* [What you should do] Before you return the lines below, strip out any images and keep every word as written.

━━ Supplied material ━━

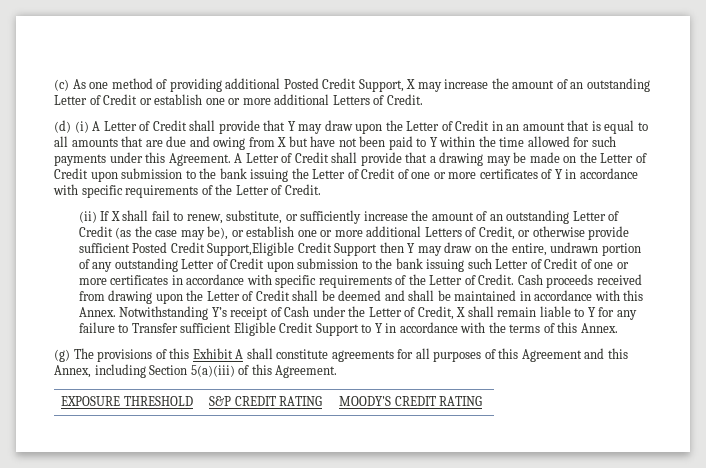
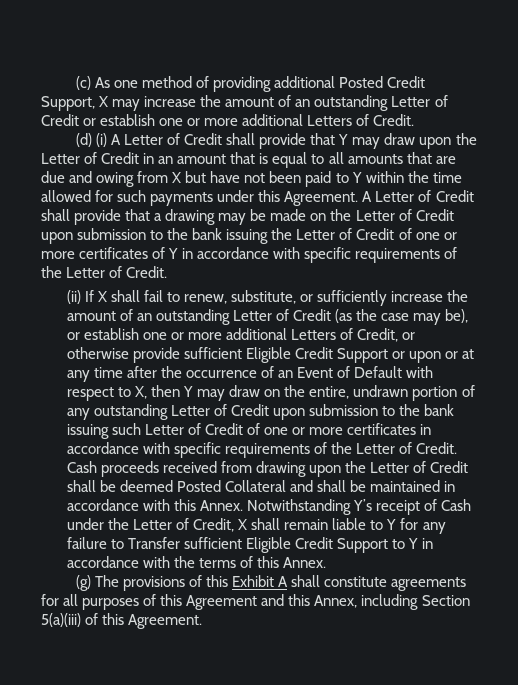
- (ii) If X shall fail to renew, substitute, or sufficiently increase the amount of an outstanding Letter of Credit (as the case may be), or establish one or more additional Letters of Credit, or otherwise provide sufficient Posted Credit Support,Eligible Credit Support then Y may draw on the entire, undrawn portion of any outstanding Letter of Credit upon submission to the bank issuing such Letter of Credit of one or more certificates in accordance with specific requirements of the Letter of Credit.
+ (ii) If X shall fail to renew, substitute, or sufficiently increase the amount of an outstanding Letter of Credit (as the case may be), or establish one or more additional Letters of Credit, or otherwise provide sufficient Eligible Credit Support or upon or at any time after the occurrence of an Event of Default with respect to X, then Y may draw on the entire, undrawn portion of any outstanding Letter of Credit upon submission to the bank issuing such Letter of Credit of one or more certificates in accordance with specific requirements of the Letter of Credit.
- Cash proceeds received from drawing upon the Letter of Credit shall be deemed and shall be maintained in accordance with this Annex.
+ Cash proceeds received from drawing upon the Letter of Credit shall be deemed Posted Collateral and shall be maintained in accordance with this Annex.
- EXPOSURE THRESHOLD | S&P CREDIT RATING | MOODY'S CREDIT RATING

━━━

* [Result below]
- (ii) If X shall fail to renew, substitute, or sufficiently increase the amount of an outstanding Letter of Credit (as the case may be), or establish one or more additional Letters of Credit, or otherwise provide sufficient Posted Credit Support,Eligible Credit Support then Y may draw on the entire, undrawn portion of any outstanding Letter of Credit upon submission to the bank issuing such Letter of Credit of one or more certificates in accordance with specific requirements of the Letter of Credit.
+ (ii) If X shall fail to renew, substitute, or sufficiently increase the amount of an outstanding Letter of Credit (as the case may be), or establish one or more additional Letters of Credit, or otherwise provide sufficient Eligible Credit Support or upon or at any time after the occurrence of an Event of Default with respect to X, then Y may draw on the entire, undrawn portion of any outstanding Letter of Credit upon submission to the bank issuing such Letter of Credit of one or more certificates in accordance with specific requirements of the Letter of Credit.
- Cash proceeds received from drawing upon the Letter of Credit shall be deemed and shall be maintained in accordance with this Annex.
+ Cash proceeds received from drawing upon the Letter of Credit shall be deemed Posted Collateral and shall be maintained in accordance with this Annex.
- EXPOSURE THRESHOLD | S&P CREDIT RATING | MOODY'S CREDIT RATING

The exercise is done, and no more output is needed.